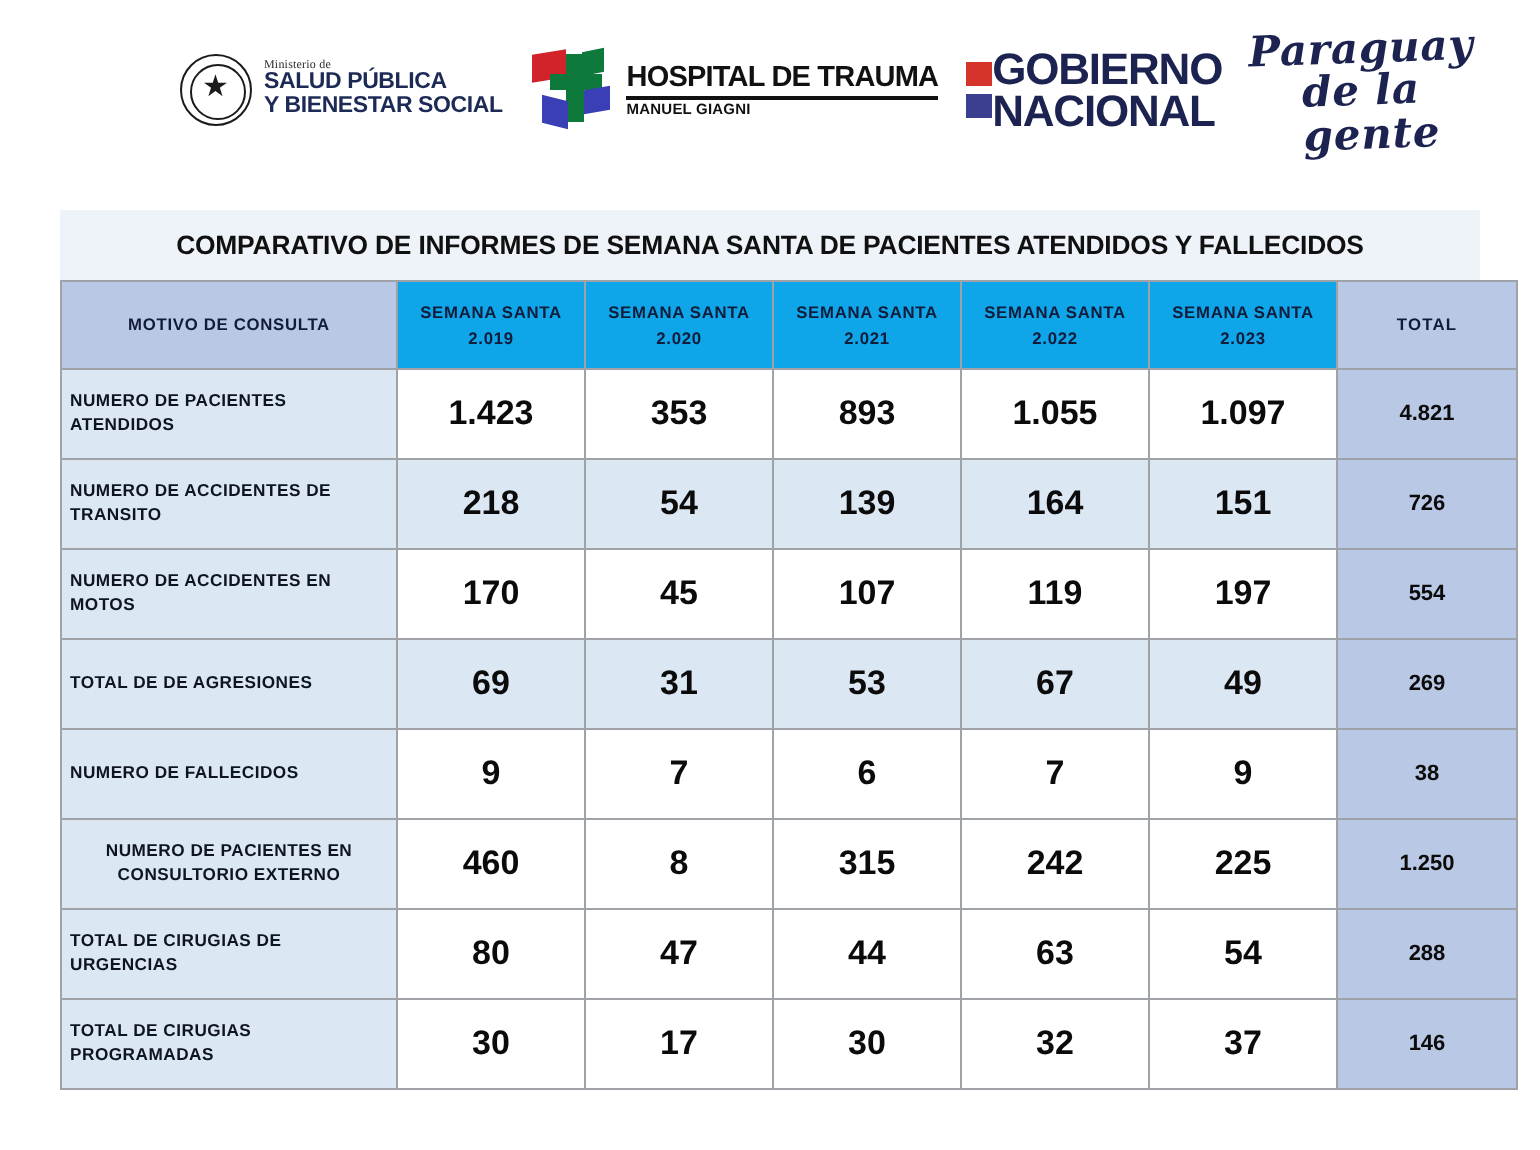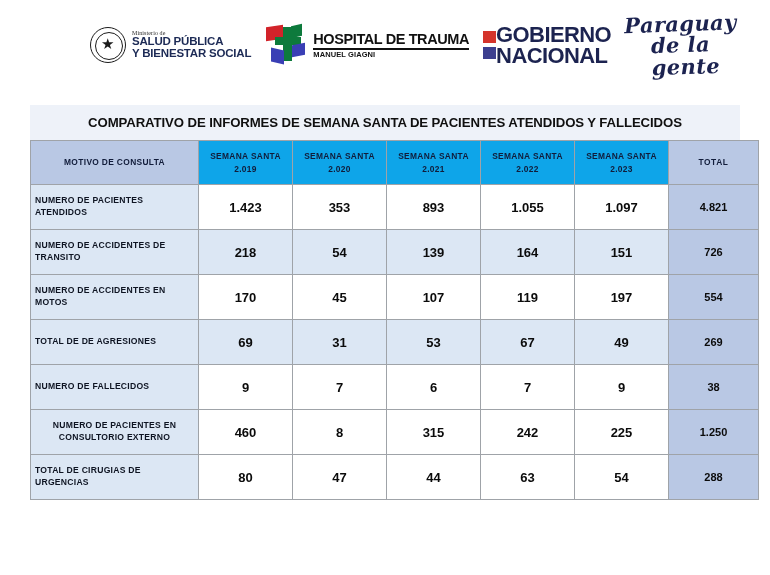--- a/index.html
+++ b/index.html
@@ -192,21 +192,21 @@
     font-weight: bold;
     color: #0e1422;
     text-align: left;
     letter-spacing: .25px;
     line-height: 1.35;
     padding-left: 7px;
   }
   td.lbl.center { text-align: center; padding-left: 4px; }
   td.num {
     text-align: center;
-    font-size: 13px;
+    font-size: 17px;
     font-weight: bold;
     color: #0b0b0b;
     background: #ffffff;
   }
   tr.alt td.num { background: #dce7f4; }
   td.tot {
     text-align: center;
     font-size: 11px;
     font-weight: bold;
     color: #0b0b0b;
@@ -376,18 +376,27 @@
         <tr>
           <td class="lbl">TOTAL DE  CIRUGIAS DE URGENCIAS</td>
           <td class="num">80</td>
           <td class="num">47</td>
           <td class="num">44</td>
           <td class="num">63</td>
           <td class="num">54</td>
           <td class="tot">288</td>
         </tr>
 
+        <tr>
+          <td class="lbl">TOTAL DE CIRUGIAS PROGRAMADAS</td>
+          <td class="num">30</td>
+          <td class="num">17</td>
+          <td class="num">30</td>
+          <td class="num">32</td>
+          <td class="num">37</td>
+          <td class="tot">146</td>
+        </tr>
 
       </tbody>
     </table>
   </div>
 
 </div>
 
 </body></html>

___

- [What to work on]:
Each line above that has the word "size" should be copied.

- [Result of the task]:
-    font-size: 13px;
+    font-size: 17px;
     font-size: 11px;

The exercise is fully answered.